"""
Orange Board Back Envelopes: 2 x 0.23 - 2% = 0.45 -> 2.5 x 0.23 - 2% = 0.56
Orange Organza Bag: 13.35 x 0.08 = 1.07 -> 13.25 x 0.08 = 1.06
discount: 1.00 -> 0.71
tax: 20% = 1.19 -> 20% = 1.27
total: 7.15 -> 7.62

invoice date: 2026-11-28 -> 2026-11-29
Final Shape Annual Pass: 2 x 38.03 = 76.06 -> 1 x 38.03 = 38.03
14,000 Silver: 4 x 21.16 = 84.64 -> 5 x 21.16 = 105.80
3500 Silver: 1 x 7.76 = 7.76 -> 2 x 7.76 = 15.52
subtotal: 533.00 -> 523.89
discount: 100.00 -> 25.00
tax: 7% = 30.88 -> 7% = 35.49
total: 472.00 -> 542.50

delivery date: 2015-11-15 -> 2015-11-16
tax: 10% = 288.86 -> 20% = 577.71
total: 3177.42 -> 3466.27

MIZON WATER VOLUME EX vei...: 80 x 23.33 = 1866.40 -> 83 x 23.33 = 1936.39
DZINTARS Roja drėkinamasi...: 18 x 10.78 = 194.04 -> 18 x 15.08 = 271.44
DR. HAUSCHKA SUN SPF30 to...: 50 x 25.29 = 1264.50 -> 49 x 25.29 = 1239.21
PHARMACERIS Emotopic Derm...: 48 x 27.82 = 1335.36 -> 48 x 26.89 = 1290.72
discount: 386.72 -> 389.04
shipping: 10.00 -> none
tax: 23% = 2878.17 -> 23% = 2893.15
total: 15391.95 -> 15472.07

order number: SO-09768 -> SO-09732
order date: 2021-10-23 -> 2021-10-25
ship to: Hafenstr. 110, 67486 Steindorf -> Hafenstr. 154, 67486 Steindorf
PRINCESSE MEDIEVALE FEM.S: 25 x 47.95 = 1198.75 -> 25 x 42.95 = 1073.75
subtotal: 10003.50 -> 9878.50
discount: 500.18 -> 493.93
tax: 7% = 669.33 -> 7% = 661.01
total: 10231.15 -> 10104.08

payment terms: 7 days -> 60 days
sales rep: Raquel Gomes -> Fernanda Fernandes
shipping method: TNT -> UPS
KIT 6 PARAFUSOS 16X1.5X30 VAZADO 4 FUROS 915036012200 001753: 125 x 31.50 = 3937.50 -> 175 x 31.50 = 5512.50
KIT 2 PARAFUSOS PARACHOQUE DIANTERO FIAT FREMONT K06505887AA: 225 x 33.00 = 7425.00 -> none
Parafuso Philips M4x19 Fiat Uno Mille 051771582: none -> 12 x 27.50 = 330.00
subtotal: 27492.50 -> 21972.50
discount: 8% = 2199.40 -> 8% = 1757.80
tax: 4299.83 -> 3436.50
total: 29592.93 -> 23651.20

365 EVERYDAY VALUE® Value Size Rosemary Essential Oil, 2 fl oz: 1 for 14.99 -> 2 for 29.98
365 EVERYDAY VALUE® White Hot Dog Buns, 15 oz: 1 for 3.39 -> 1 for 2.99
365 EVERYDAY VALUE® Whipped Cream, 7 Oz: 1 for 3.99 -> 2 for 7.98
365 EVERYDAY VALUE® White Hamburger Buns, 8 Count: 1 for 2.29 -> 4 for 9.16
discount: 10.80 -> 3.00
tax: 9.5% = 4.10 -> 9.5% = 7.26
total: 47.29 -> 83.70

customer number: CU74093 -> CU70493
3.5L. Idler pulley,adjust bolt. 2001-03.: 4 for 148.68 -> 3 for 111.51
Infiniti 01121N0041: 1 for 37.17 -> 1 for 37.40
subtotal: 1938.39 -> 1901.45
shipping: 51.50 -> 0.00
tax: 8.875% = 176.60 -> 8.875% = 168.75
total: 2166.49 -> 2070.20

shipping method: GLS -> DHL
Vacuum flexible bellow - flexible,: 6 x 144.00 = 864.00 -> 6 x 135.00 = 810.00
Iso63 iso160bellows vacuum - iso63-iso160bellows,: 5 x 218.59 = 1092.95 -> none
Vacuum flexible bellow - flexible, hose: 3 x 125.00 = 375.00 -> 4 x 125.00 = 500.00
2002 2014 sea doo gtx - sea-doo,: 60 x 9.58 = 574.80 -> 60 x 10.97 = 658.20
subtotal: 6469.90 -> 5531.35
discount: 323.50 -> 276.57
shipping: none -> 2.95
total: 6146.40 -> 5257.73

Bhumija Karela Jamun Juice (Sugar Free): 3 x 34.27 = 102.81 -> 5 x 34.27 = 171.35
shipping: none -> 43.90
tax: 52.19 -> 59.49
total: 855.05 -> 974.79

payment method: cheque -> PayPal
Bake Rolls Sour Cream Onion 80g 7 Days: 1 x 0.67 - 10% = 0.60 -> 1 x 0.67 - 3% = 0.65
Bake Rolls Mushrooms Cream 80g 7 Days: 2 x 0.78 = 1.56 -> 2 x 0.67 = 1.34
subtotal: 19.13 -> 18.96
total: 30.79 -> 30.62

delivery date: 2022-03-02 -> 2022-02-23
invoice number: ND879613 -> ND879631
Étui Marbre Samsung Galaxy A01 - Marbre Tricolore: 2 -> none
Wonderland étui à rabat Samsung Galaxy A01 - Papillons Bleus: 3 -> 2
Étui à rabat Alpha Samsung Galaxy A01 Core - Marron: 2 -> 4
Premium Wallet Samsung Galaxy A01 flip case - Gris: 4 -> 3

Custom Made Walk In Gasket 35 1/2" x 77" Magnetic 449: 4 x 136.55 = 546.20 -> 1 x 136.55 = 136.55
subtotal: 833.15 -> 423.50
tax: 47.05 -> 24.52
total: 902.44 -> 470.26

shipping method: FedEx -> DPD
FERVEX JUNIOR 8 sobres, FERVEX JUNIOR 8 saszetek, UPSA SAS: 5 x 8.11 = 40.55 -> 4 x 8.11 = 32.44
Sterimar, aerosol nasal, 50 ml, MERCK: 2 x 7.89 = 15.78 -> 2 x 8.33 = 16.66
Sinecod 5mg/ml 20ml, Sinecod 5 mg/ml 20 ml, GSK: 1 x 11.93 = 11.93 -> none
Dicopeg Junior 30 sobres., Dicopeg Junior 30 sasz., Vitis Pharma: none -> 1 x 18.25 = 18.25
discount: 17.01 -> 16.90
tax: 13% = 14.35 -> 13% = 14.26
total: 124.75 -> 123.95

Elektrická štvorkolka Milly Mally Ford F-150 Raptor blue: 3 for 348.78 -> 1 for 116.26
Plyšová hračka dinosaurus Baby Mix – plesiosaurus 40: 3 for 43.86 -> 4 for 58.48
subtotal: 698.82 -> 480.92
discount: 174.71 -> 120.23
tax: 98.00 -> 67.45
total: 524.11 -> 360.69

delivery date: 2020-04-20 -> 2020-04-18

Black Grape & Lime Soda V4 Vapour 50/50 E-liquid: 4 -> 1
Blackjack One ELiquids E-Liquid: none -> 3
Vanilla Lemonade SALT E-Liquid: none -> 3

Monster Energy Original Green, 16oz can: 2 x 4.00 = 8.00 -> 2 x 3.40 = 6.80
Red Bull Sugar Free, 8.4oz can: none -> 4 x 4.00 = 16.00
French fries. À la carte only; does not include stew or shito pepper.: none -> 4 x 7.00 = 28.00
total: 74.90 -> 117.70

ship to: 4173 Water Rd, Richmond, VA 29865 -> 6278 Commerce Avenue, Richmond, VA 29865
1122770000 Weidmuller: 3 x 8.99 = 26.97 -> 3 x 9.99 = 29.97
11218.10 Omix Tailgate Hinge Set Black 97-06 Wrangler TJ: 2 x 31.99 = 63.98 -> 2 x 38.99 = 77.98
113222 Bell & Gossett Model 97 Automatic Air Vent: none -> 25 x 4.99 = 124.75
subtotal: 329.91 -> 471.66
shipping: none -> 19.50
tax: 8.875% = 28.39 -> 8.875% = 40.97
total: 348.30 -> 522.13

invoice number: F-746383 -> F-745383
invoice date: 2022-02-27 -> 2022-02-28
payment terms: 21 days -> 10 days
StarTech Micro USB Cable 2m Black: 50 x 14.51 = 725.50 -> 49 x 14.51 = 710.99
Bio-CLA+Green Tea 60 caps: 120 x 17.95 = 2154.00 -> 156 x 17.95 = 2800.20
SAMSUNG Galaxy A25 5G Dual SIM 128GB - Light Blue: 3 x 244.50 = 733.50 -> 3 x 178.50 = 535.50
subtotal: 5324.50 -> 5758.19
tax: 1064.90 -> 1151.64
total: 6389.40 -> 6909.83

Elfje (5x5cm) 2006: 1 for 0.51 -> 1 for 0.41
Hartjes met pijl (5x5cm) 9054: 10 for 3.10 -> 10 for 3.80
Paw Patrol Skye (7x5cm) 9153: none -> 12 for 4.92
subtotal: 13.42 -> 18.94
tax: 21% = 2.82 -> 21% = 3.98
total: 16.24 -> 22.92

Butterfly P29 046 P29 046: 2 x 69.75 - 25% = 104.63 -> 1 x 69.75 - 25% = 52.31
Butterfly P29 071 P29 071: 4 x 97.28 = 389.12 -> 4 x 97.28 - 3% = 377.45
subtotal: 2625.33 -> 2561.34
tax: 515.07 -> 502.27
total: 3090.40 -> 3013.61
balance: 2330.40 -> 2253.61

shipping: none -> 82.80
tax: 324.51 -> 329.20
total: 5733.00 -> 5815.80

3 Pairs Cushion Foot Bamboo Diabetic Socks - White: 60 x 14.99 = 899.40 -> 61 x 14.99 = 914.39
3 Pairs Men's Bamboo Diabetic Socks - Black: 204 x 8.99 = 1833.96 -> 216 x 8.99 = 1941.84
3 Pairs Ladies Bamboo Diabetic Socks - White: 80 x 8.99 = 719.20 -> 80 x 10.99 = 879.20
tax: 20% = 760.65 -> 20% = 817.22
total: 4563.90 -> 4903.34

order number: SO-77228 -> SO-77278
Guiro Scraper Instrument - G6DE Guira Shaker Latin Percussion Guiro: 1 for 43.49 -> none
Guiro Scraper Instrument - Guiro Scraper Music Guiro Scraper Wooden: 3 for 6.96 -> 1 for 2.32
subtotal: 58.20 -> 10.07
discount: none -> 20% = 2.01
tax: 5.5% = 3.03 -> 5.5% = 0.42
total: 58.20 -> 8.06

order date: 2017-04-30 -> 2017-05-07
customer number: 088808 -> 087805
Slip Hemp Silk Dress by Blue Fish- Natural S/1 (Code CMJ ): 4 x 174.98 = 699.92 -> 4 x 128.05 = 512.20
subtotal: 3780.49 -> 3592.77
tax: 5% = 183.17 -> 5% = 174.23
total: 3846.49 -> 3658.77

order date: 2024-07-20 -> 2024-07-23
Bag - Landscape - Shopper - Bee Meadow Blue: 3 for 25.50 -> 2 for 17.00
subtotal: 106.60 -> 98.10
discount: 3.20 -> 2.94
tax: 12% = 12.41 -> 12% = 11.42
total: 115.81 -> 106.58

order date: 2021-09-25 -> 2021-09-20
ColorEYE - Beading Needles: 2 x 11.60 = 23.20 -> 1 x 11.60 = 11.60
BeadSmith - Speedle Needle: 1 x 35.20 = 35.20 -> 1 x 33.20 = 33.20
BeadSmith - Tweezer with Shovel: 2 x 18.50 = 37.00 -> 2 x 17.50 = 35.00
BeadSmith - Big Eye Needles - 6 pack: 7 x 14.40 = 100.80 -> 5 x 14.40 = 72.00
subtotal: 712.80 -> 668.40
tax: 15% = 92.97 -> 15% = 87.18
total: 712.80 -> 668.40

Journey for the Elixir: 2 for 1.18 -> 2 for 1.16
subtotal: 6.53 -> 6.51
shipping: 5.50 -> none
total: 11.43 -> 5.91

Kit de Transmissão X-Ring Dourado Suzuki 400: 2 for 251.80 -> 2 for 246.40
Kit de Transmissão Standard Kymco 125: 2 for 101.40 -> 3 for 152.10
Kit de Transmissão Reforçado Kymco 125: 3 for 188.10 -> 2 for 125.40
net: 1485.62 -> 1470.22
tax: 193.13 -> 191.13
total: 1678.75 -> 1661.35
"""
ASSIGNED TASK: Go through the entries above and report every line in which the word "Buns" appears.

RESULT OF THIS TASK:
365 EVERYDAY VALUE® White Hot Dog Buns, 15 oz: 1 for 3.39 -> 1 for 2.99
365 EVERYDAY VALUE® White Hamburger Buns, 8 Count: 1 for 2.29 -> 4 for 9.16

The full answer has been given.